- Provided information:
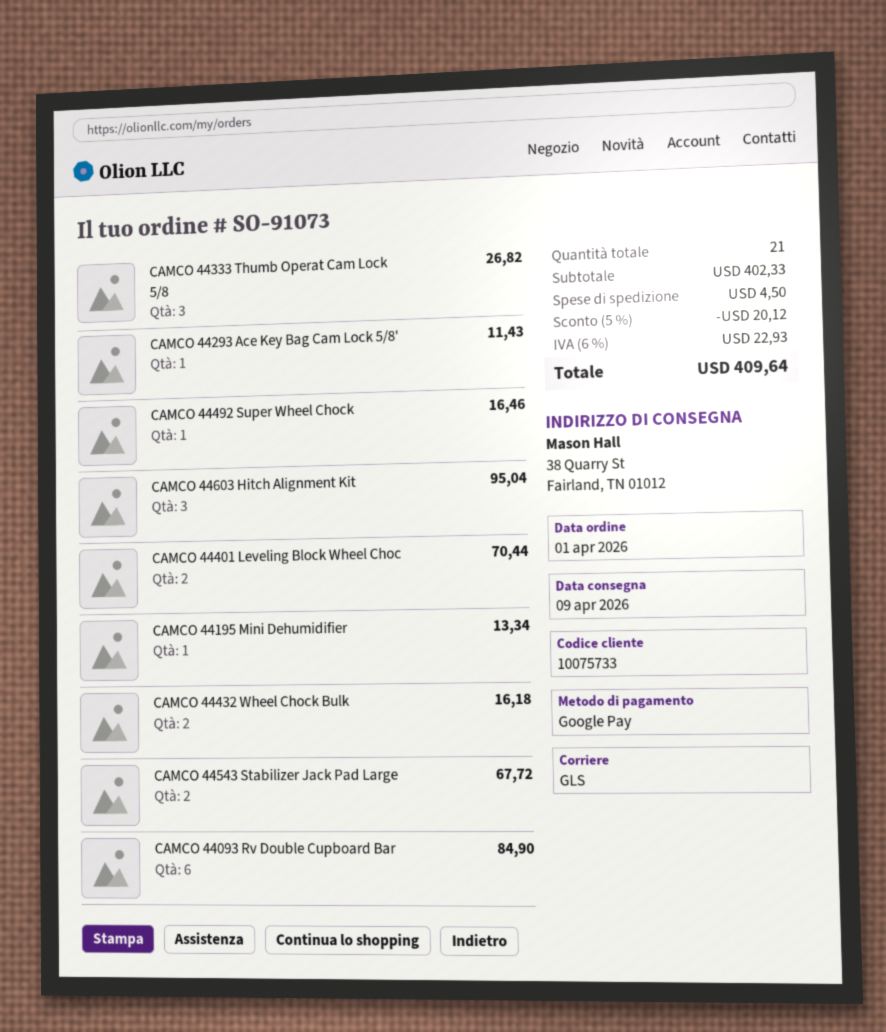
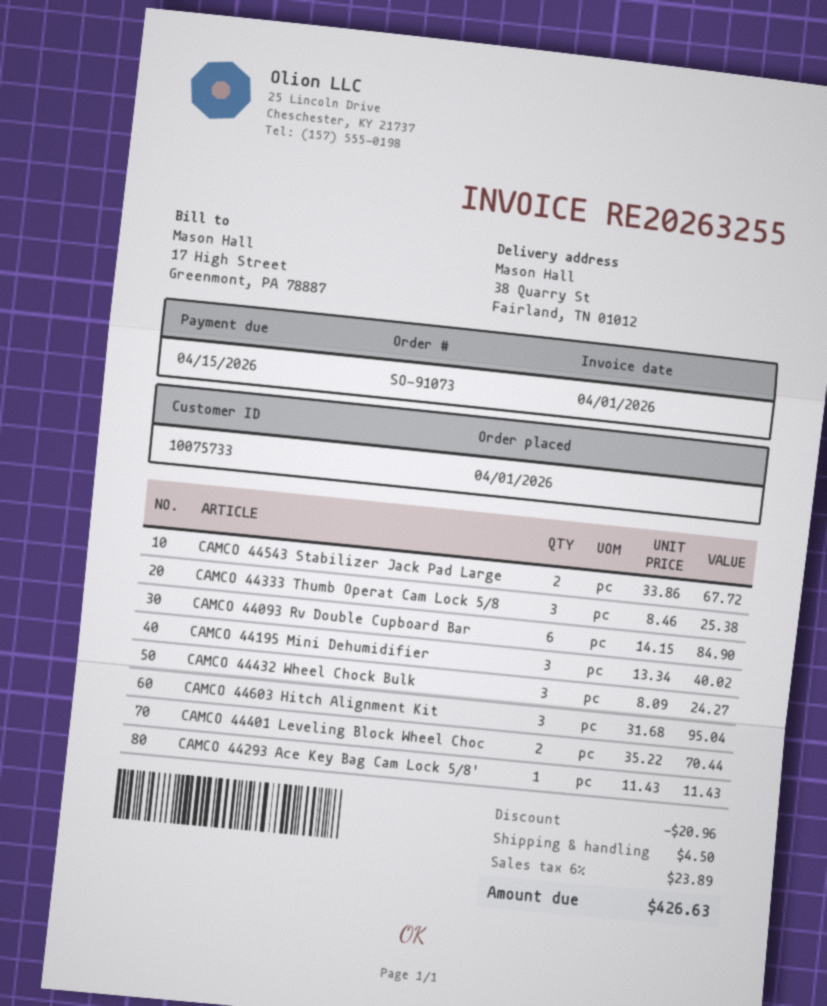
CAMCO 44333 Thumb Operat Cam Lock 5/8: 3 for 26.82 -> 3 for 25.38
CAMCO 44492 Super Wheel Chock: 1 for 16.46 -> none
CAMCO 44195 Mini Dehumidifier: 1 for 13.34 -> 3 for 40.02
CAMCO 44432 Wheel Chock Bulk: 2 for 16.18 -> 3 for 24.27
discount: 20.12 -> 20.96
tax: 6% = 22.93 -> 6% = 23.89
total: 409.64 -> 426.63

- Work instructions: Find every line in the records that uses the string "CAMCO", then copy it.

- Exercise output:
CAMCO 44333 Thumb Operat Cam Lock 5/8: 3 for 26.82 -> 3 for 25.38
CAMCO 44492 Super Wheel Chock: 1 for 16.46 -> none
CAMCO 44195 Mini Dehumidifier: 1 for 13.34 -> 3 for 40.02
CAMCO 44432 Wheel Chock Bulk: 2 for 16.18 -> 3 for 24.27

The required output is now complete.